TASK STATEMENT:
Give exactly the lines from the one that contains "text: 有效期至 ->" through the end of the entries below, both included; the pictures stay out.
----- GIVEN INFORMATION
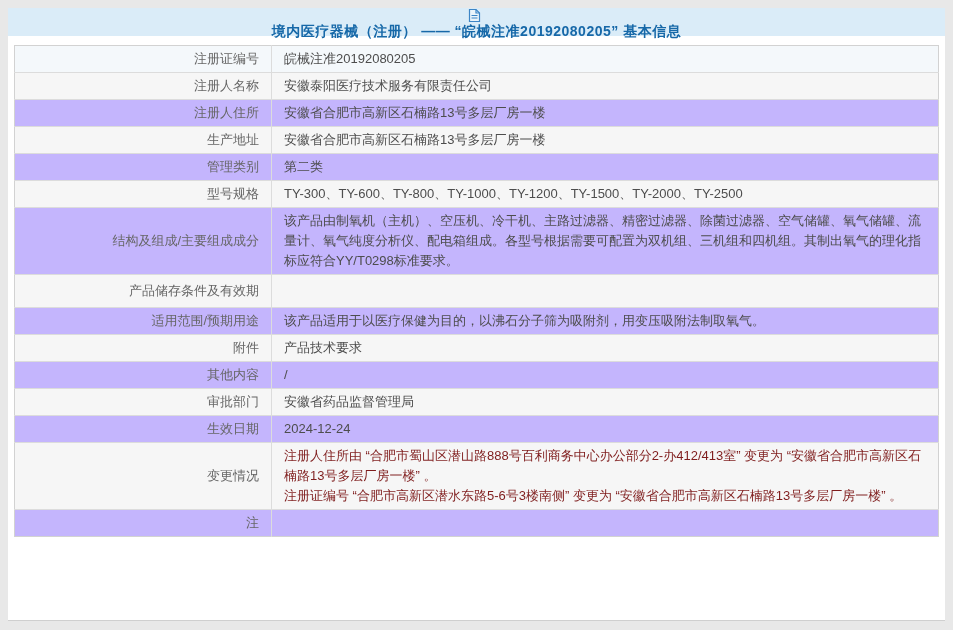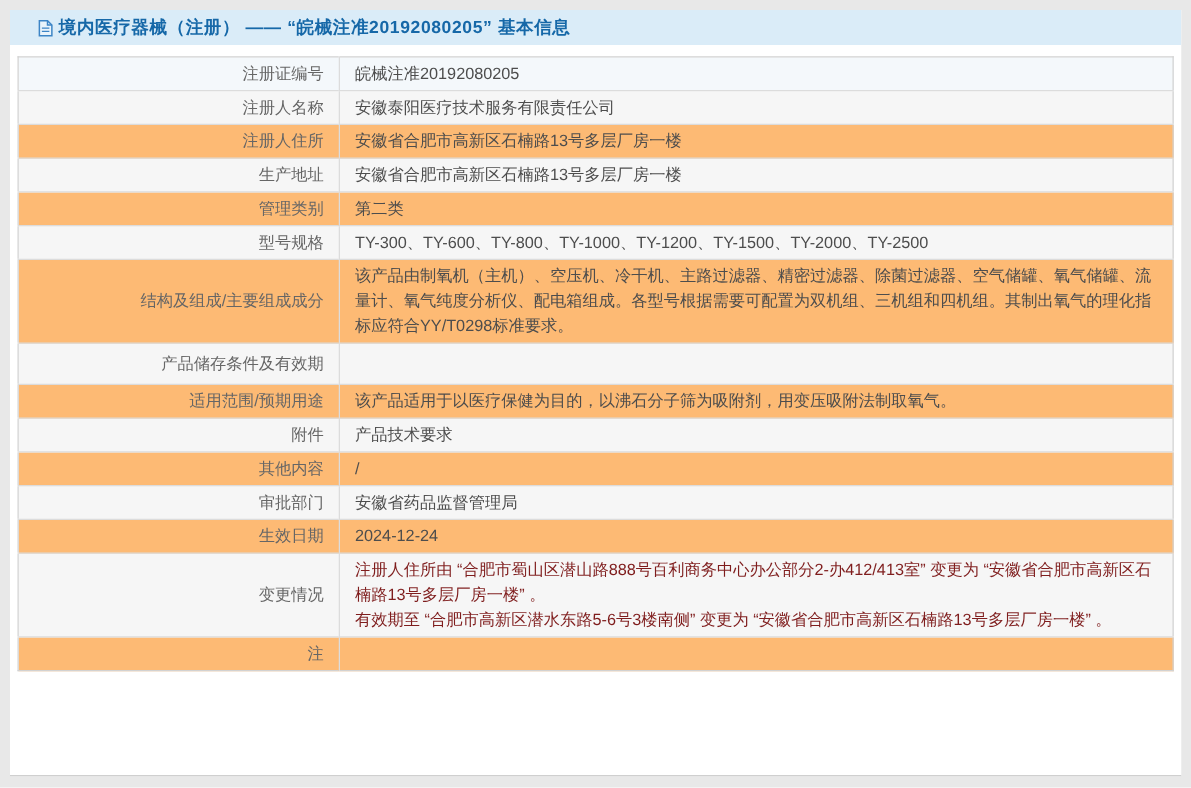"境内医疗器械（注册） —— “皖械注准20192080205” 基本信息" .title-bar { flex-direction: none -> column; padding: 0 22px -> 0 0 }
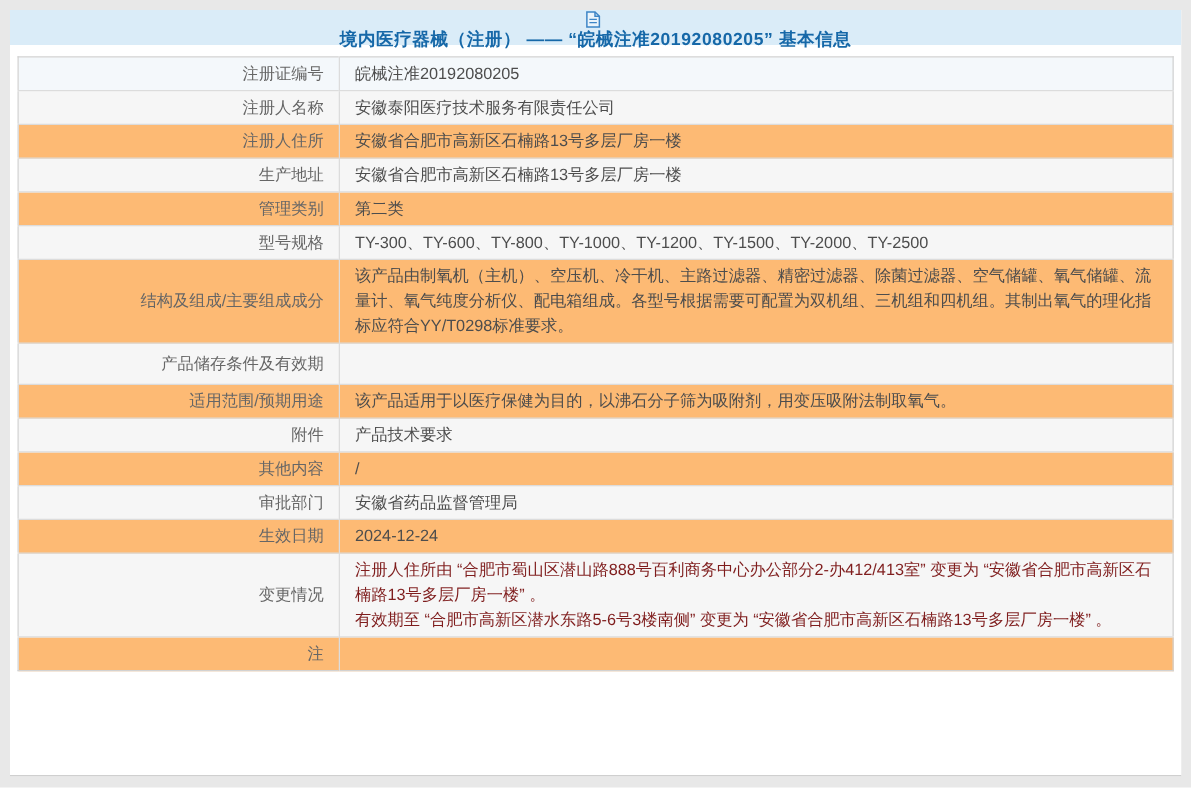"注册人住所" table.info tr { background: #fdba74 -> #c4b5fd }
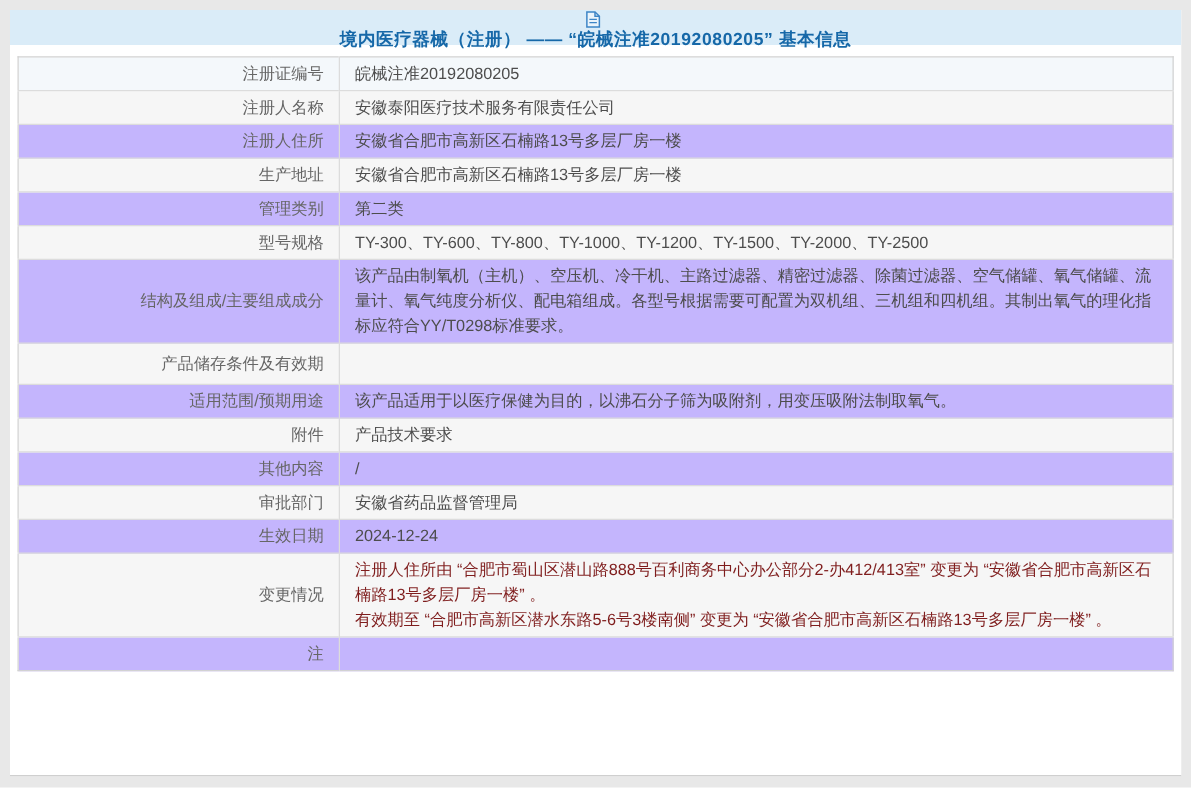"有效期至 “合肥市高新区潜水东路5-6号3楼南侧” 变更为" div.value-line { text: 有效期至 -> 注册证编号 }
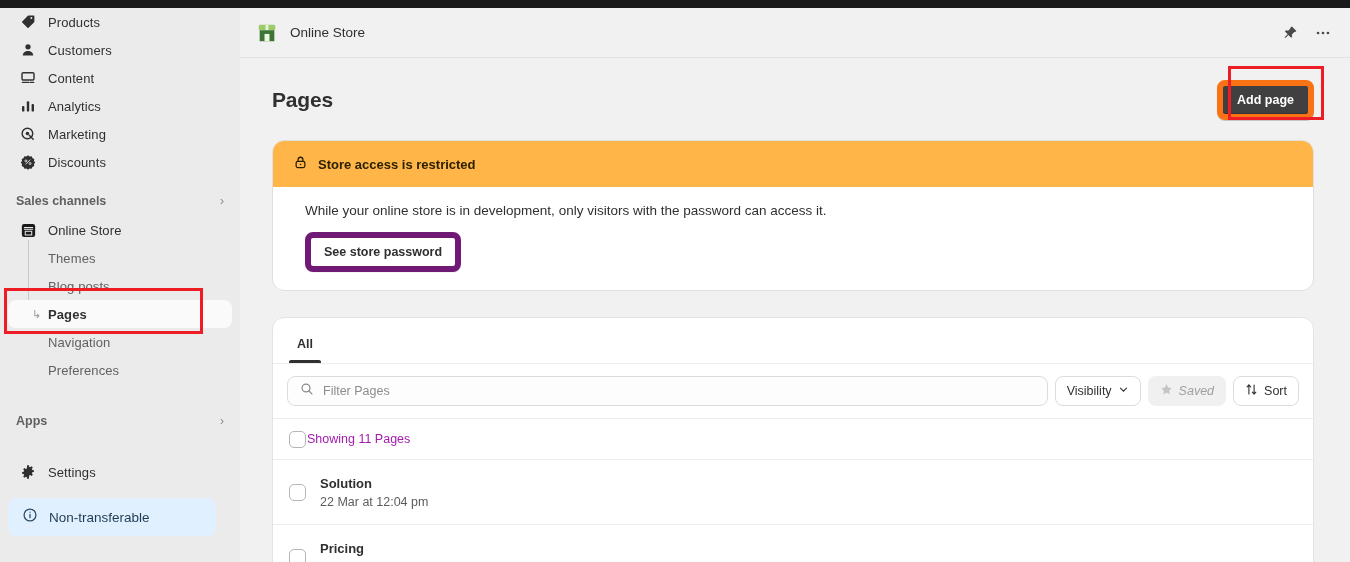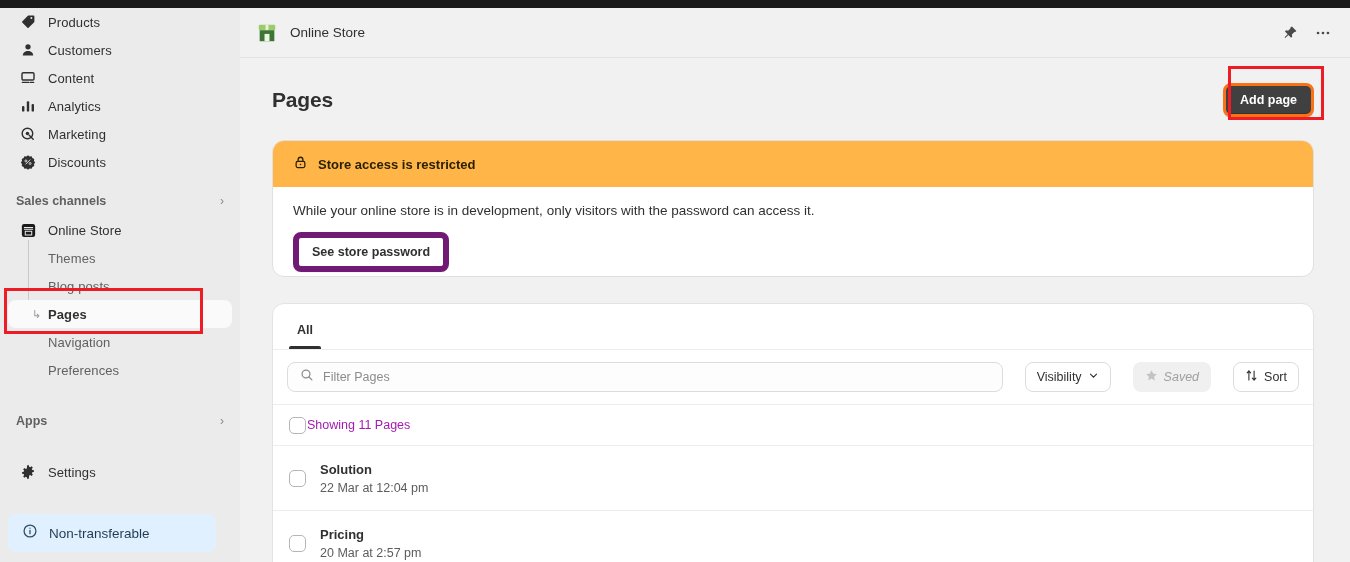"Add page" .btn-primary { border: 3px solid #f97316 -> 6px solid #f97316 }
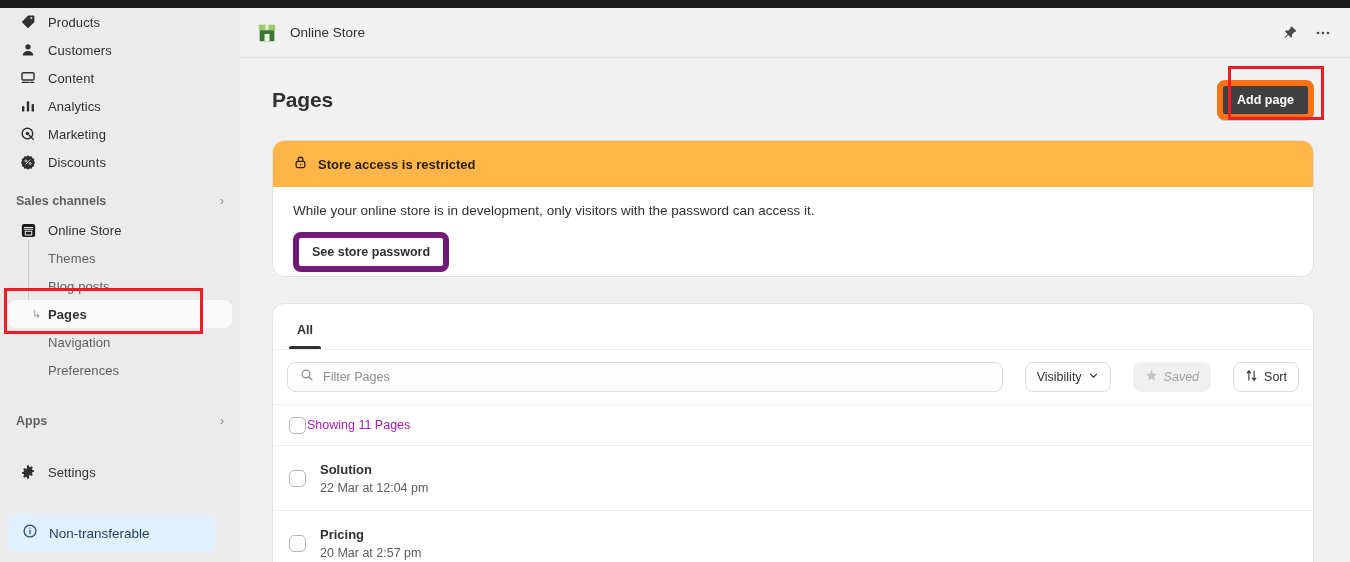"While your online store is" .banner-body { margin-left: none -> 12px; padding: 16px 20px 4px 20px -> 16px 20px 18px 20px }
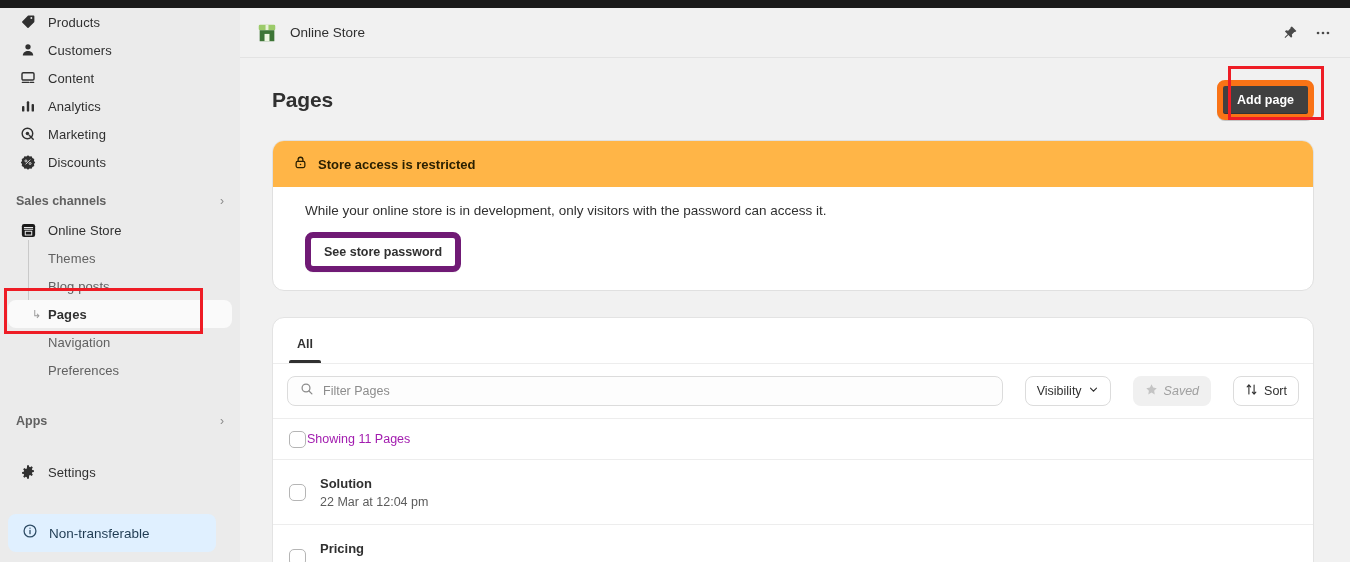"Filter Pages" .filter-row { gap: 22px -> 7px }
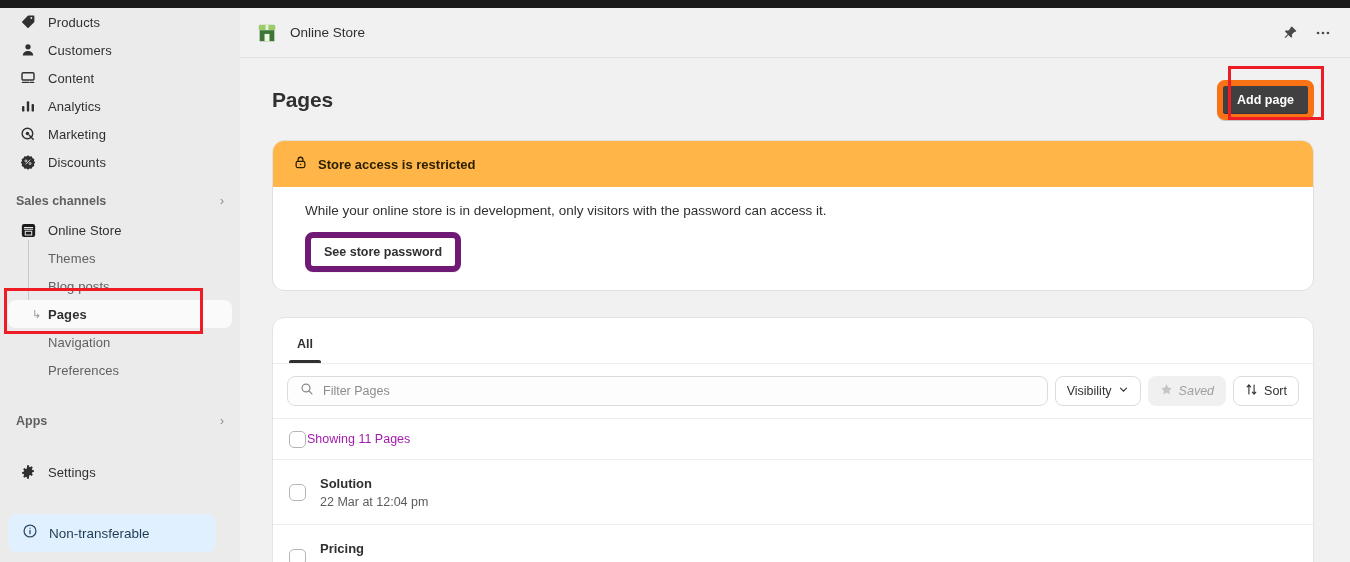"Non-transferable" .nontransfer { bottom: 10px -> 26px }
----------
SOLUTION TO THIS PROBLEM:
"有效期至 “合肥市高新区潜水东路5-6号3楼南侧” 变更为" div.value-line { text: 有效期至 -> 注册证编号 }
"Add page" .btn-primary { border: 3px solid #f97316 -> 6px solid #f97316 }
"While your online store is" .banner-body { margin-left: none -> 12px; padding: 16px 20px 4px 20px -> 16px 20px 18px 20px }
"Filter Pages" .filter-row { gap: 22px -> 7px }
"Non-transferable" .nontransfer { bottom: 10px -> 26px }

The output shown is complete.